When Experts Are Wrong
What lessons can be learned from the recent acknowledgment by a noted pain management physician that he underestimated the addictive potential of opioid pain pills? To me it is a reminder to challenge every reassurance about new medications or new uses of old medications with two questions about pain medications:
1. How good is the evidence supporting the reassurance?
2. What are the connections between the person giving the reassurance and the company that manufactures the medication?
These may be difficult questions about pain medications to answer. Looking at research data critically can be daunting, but looking at simple things such as the number of subjects, length of time and whether the studies are controlled and double blind are basic. Disclosures of financial arrangements with drug manufacturers are now required, but are often non-specific and often do not communicate whether the relationship is minor or significant.

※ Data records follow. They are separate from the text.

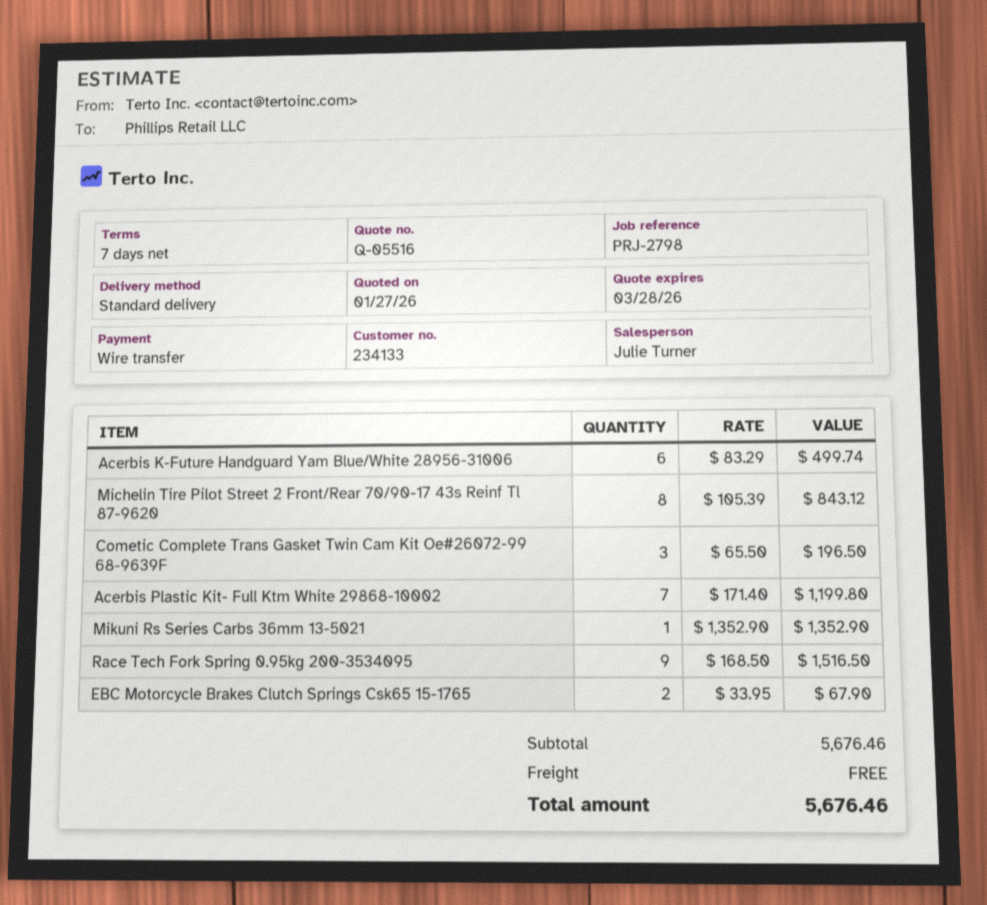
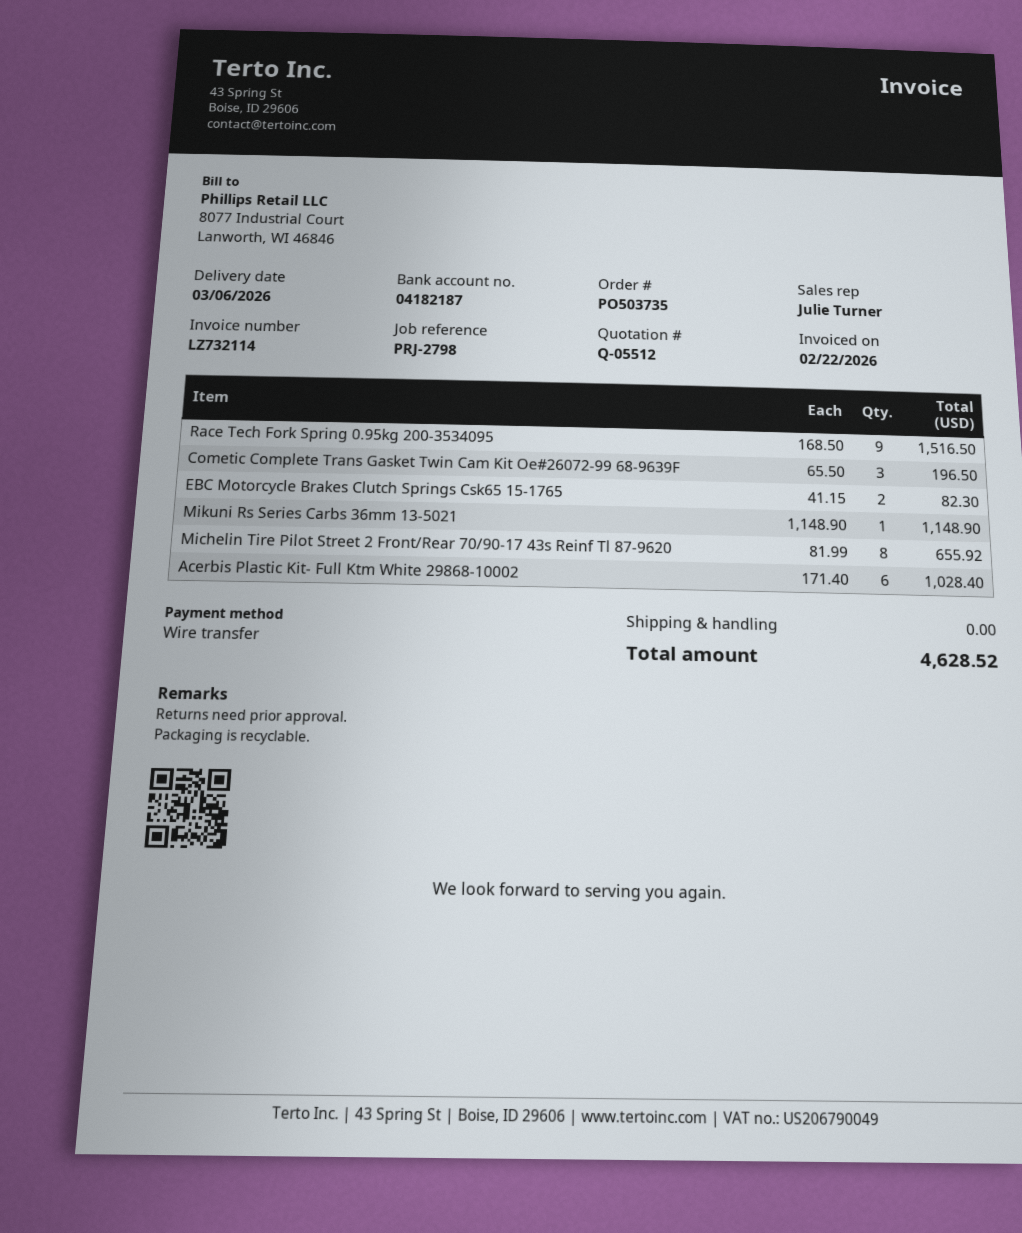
quote number: Q-05516 -> Q-05512
Acerbis K-Future Handguard Yam Blue/White 28956-31006: 6 x 83.29 = 499.74 -> none
Michelin Tire Pilot Street 2 Front/Rear 70/90-17 43s Reinf Tl 87-9620: 8 x 105.39 = 843.12 -> 8 x 81.99 = 655.92
Acerbis Plastic Kit- Full Ktm White 29868-10002: 7 x 171.40 = 1199.80 -> 6 x 171.40 = 1028.40
Mikuni Rs Series Carbs 36mm 13-5021: 1 x 1352.90 = 1352.90 -> 1 x 1148.90 = 1148.90
EBC Motorcycle Brakes Clutch Springs Csk65 15-1765: 2 x 33.95 = 67.90 -> 2 x 41.15 = 82.30
total: 5676.46 -> 4628.52

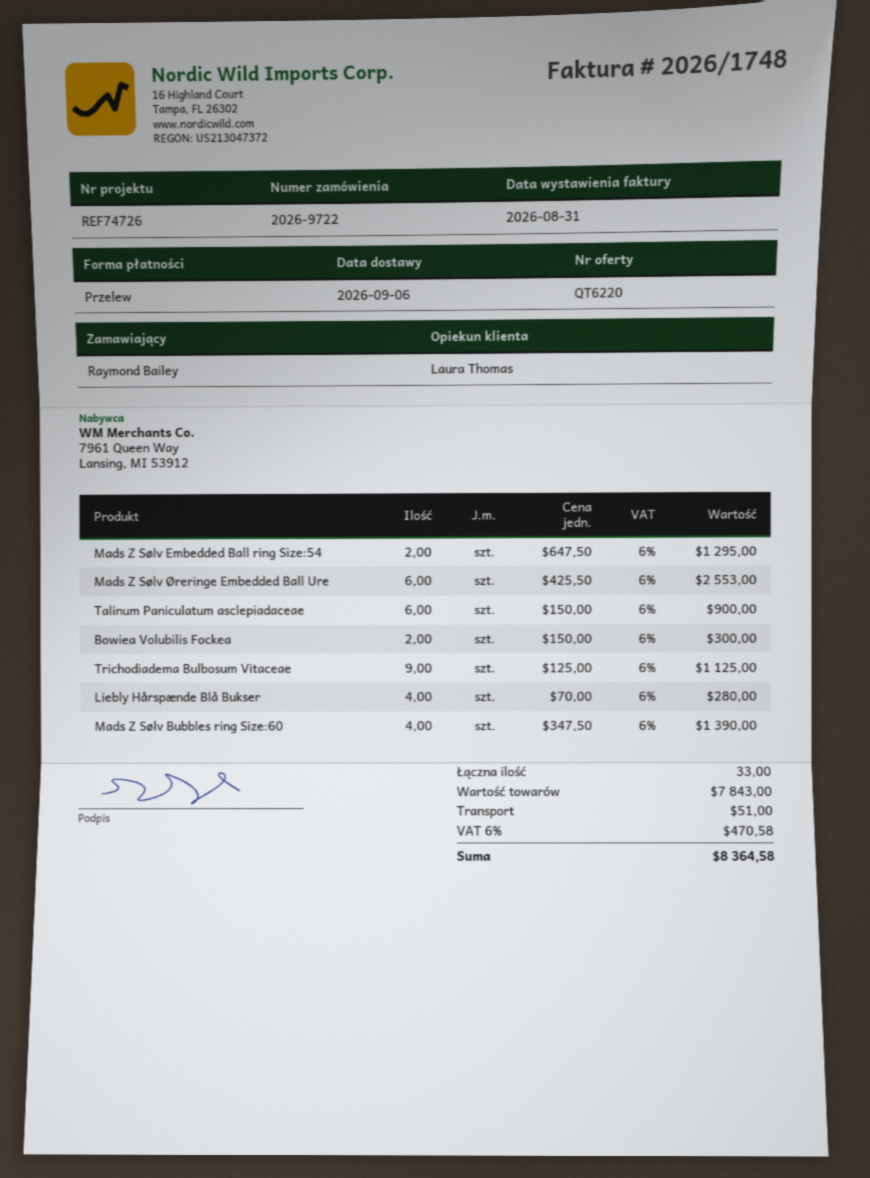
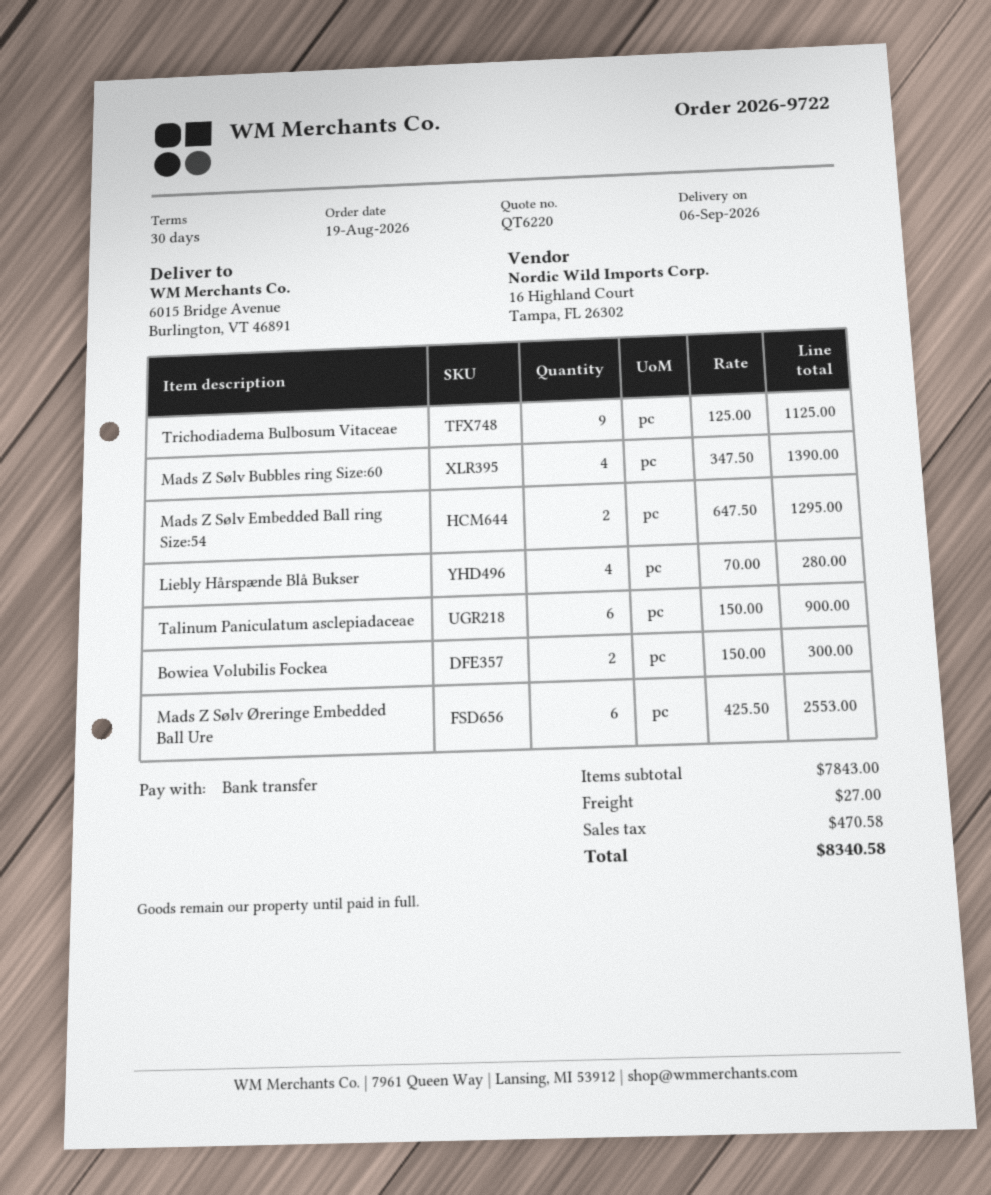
shipping: 51.00 -> 27.00
total: 8364.58 -> 8340.58

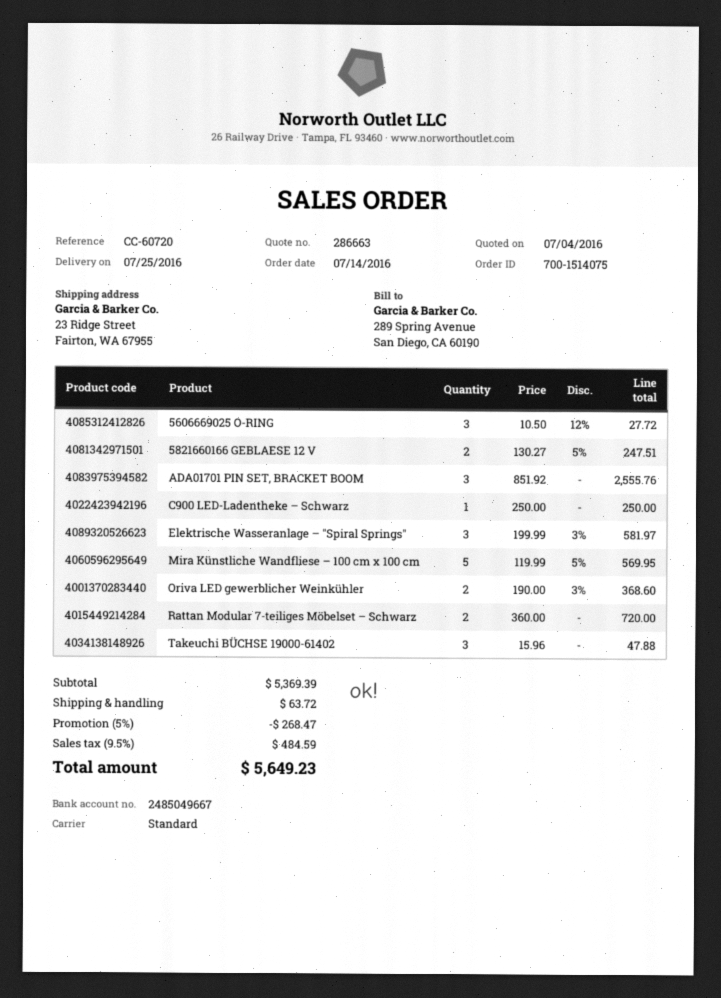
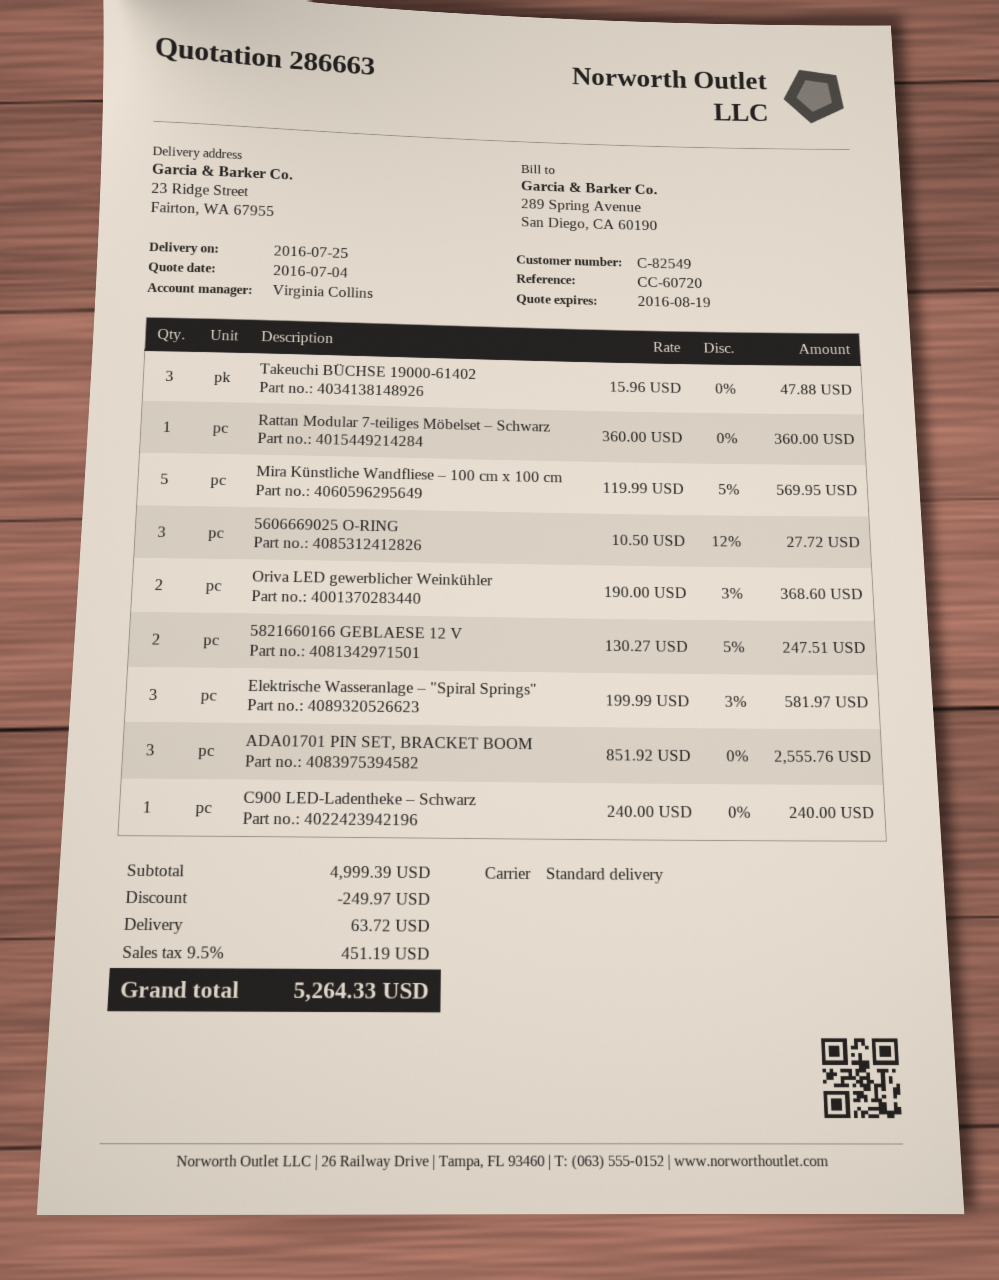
C900 LED-Ladentheke – Schwarz: 1 x 250.00 = 250.00 -> 1 x 240.00 = 240.00
Rattan Modular 7-teiliges Möbelset – Schwarz: 2 x 360.00 = 720.00 -> 1 x 360.00 = 360.00
subtotal: 5369.39 -> 4999.39
discount: 268.47 -> 249.97
tax: 9.5% = 484.59 -> 9.5% = 451.19
total: 5649.23 -> 5264.33

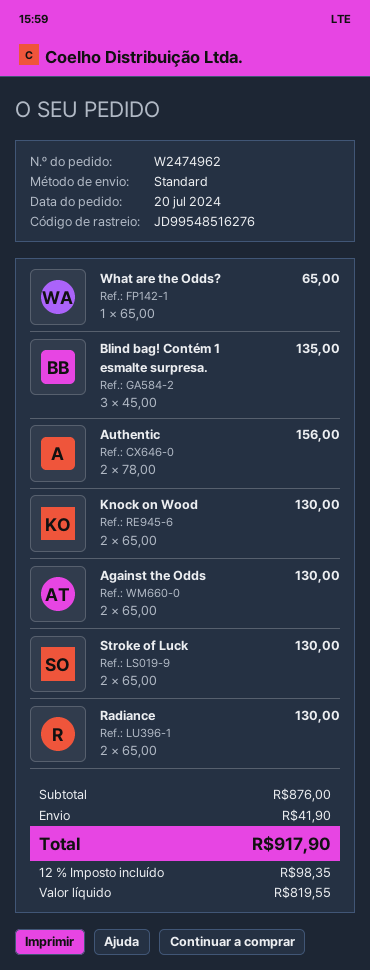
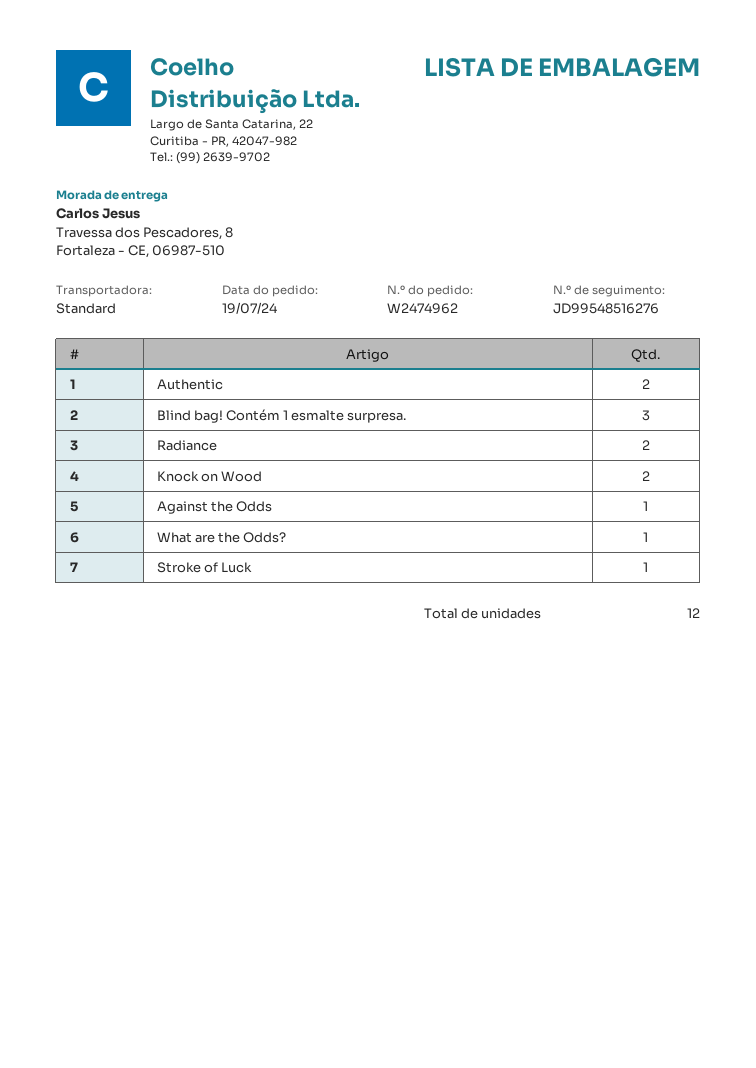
order date: 2024-07-20 -> 2024-07-19
Against the Odds: 2 -> 1
Stroke of Luck: 2 -> 1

One challenge is how to maintain a sense of balance and not to react to this acknowledgment by going to the opposite extreme. I and many other physicians think that at the time that this physician was originally stating his case, pain was in fact being under treated. More medication was appropriate, but the dangers of this expansion, particularly in the area of chronic non-cancer pain, should have been made more clear.
I often get questions from our patients in recovery about how to manage pain medication issues for dental or other surgical procedures. They are often surprised by how much relief they can get from non-opioid medications such as ibuprophen. When medically necessary, opioid pain medication can be used, even for patients with history of opioid addiction, without precipitating a relapse. The critical issue is that appropriate precautions must be taken. Everyone involved should be made aware of the dangers and a reliable person should take over the holding and dispensing of the pills.